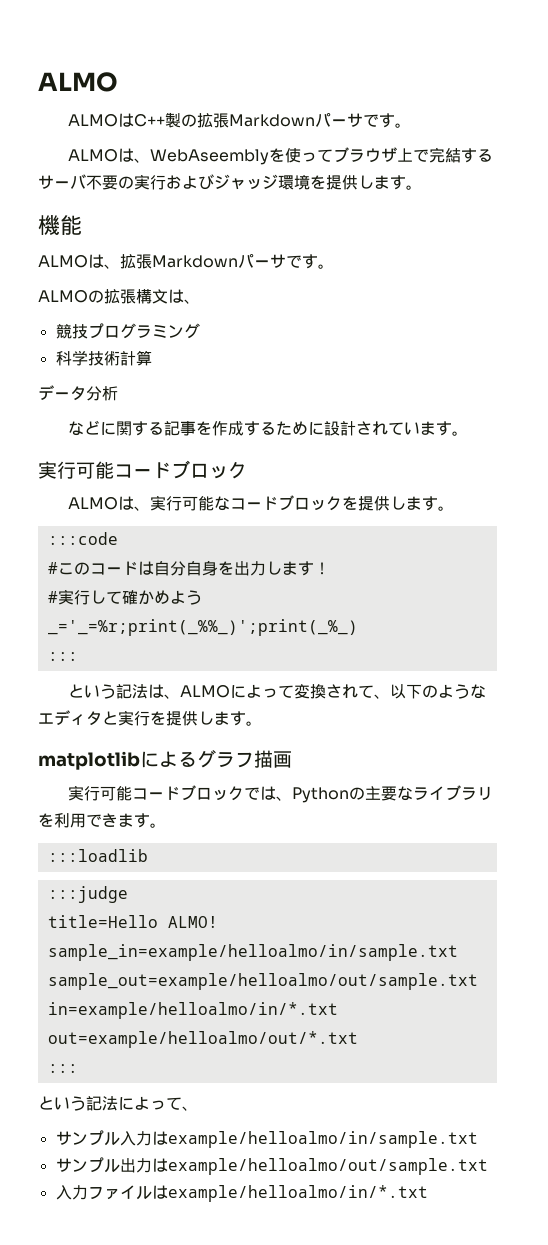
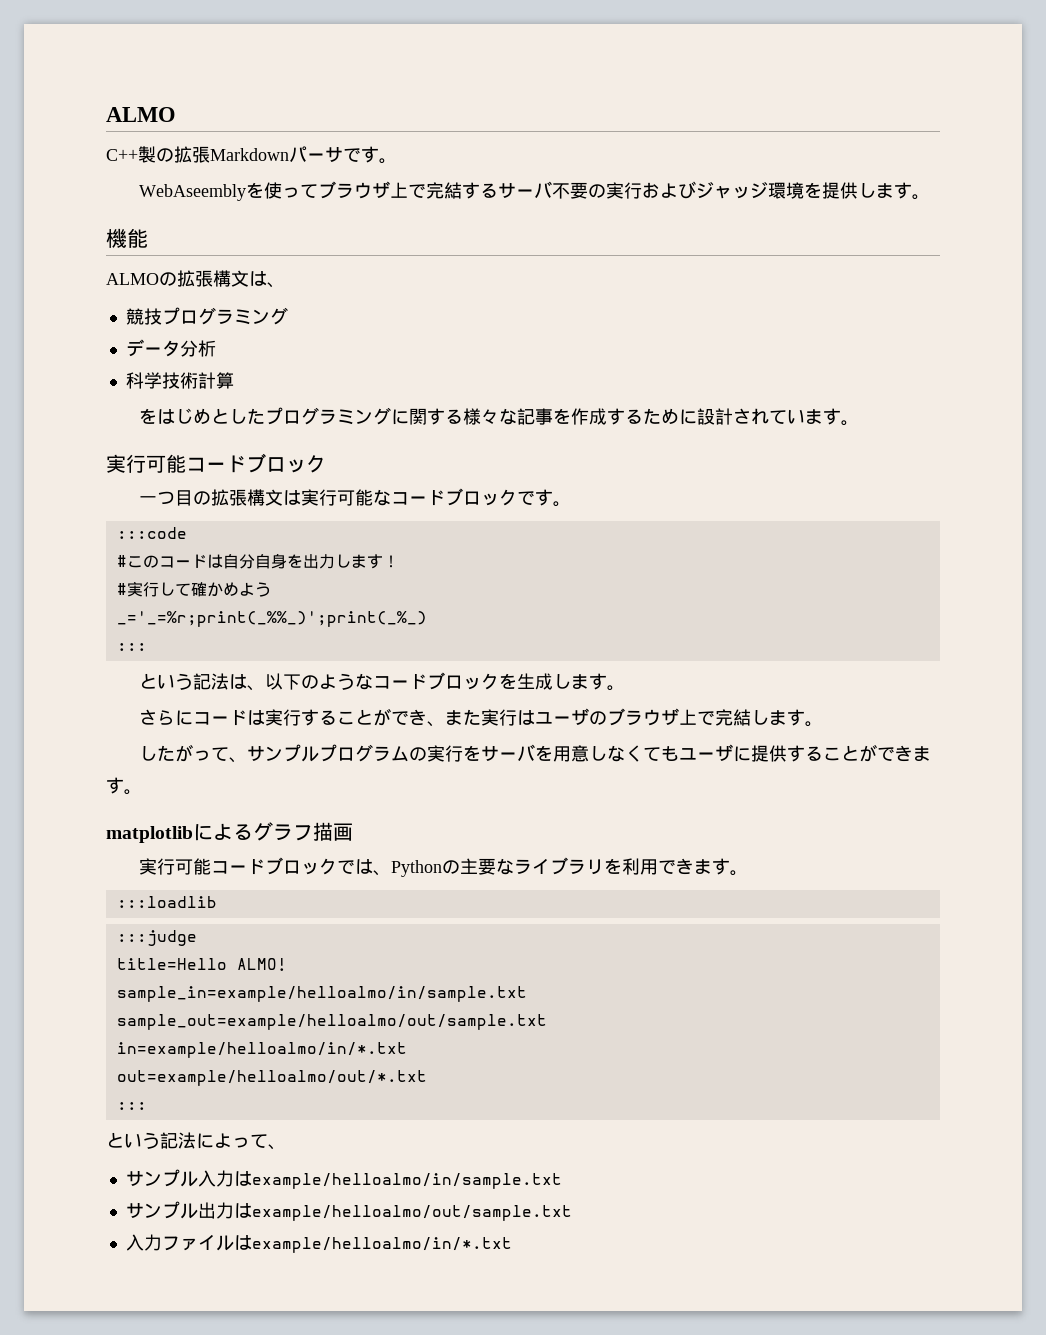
- ALMOはC++製の拡張Markdownパーサです。
+ C++製の拡張Markdownパーサです。
- ALMOは、WebAseemblyを使ってブラウザ上で完結するサーバ不要の実行およびジャッジ環境を提供します。
+ WebAseemblyを使ってブラウザ上で完結するサーバ不要の実行およびジャッジ環境を提供します。
- ALMOは、拡張Markdownパーサです。
+ データ分析
- データ分析
- などに関する記事を作成するために設計されています。
+ をはじめとしたプログラミングに関する様々な記事を作成するために設計されています。
- ALMOは、実行可能なコードブロックを提供します。
+ 一つ目の拡張構文は実行可能なコードブロックです。
- という記法は、ALMOによって変換されて、以下のようなエディタと実行を提供します。
+ という記法は、以下のようなコードブロックを生成します。
+ さらにコードは実行することができ、また実行はユーザのブラウザ上で完結します。
+ したがって、サンプルプログラムの実行をサーバを用意しなくてもユーザに提供することができます。

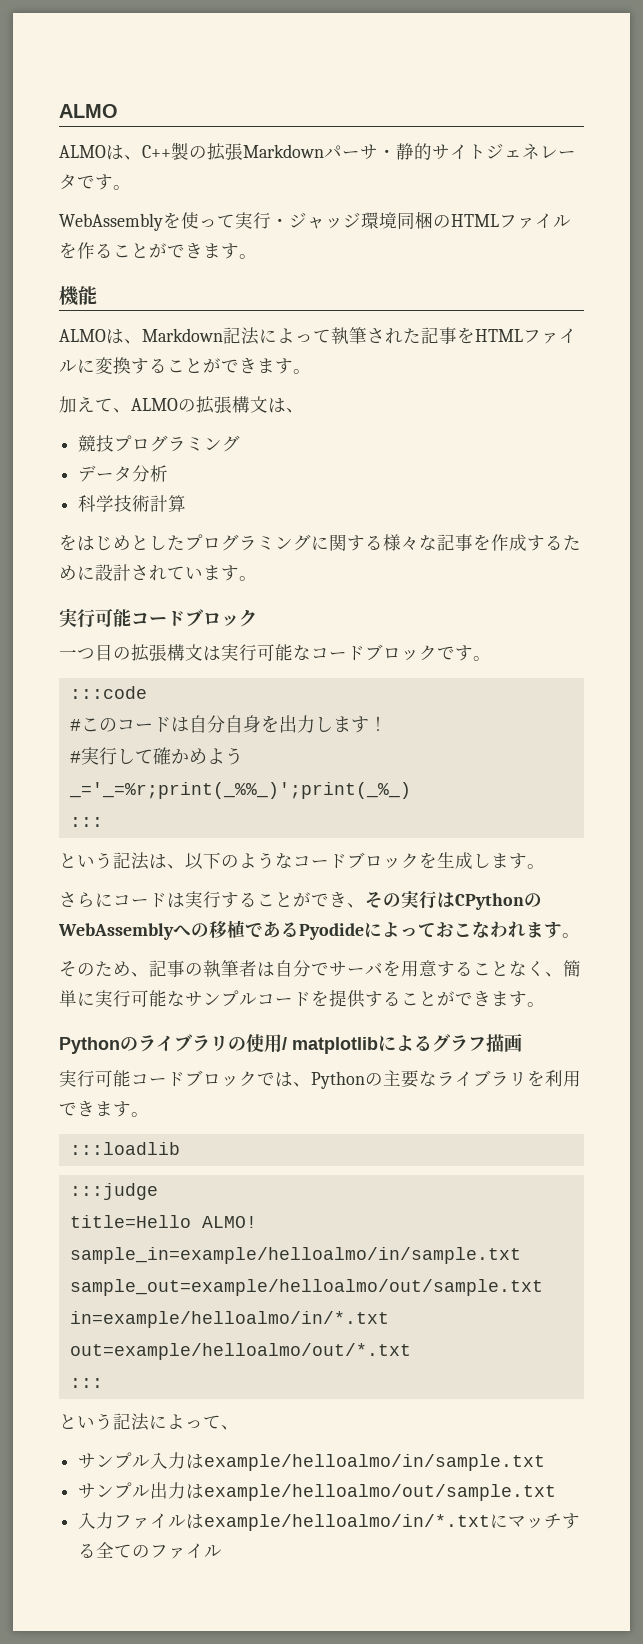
- C++製の拡張Markdownパーサです。
- WebAseemblyを使ってブラウザ上で完結するサーバ不要の実行およびジャッジ環境を提供します。
+ ALMOは、C++製の拡張Markdownパーサ・静的サイトジェネレータです。
+ WebAssemblyを使って実行・ジャッジ環境同梱のHTMLファイルを作ることができます。
  機能
- ALMOの拡張構文は、
+ ALMOは、Markdown記法によって執筆された記事をHTMLファイルに変換することができます。
+ 加えて、ALMOの拡張構文は、
- さらにコードは実行することができ、また実行はユーザのブラウザ上で完結します。
- したがって、サンプルプログラムの実行をサーバを用意しなくてもユーザに提供することができます。
+ さらにコードは実行することができ、その実行はCPythonのWebAssemblyへの移植であるPyodideによっておこなわれます。
+ そのため、記事の執筆者は自分でサーバを用意することなく、簡単に実行可能なサンプルコードを提供することができます。
- matplotlibによるグラフ描画
+ Pythonのライブラリの使用/ matplotlibによるグラフ描画
- 入力ファイルはexample/helloalmo/in/*.txt
+ 入力ファイルはexample/helloalmo/in/*.txtにマッチする全てのファイル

▶ **WORK ORDER**: Look through the entries, and return every line that the word "WebAseemblyを使ってブラウザ上で完結するサーバ不要の実行およびジャッジ環境を提供します" appears in.

▶ **RESULT**:
- ALMOは、WebAseemblyを使ってブラウザ上で完結するサーバ不要の実行およびジャッジ環境を提供します。
+ WebAseemblyを使ってブラウザ上で完結するサーバ不要の実行およびジャッジ環境を提供します。
- WebAseemblyを使ってブラウザ上で完結するサーバ不要の実行およびジャッジ環境を提供します。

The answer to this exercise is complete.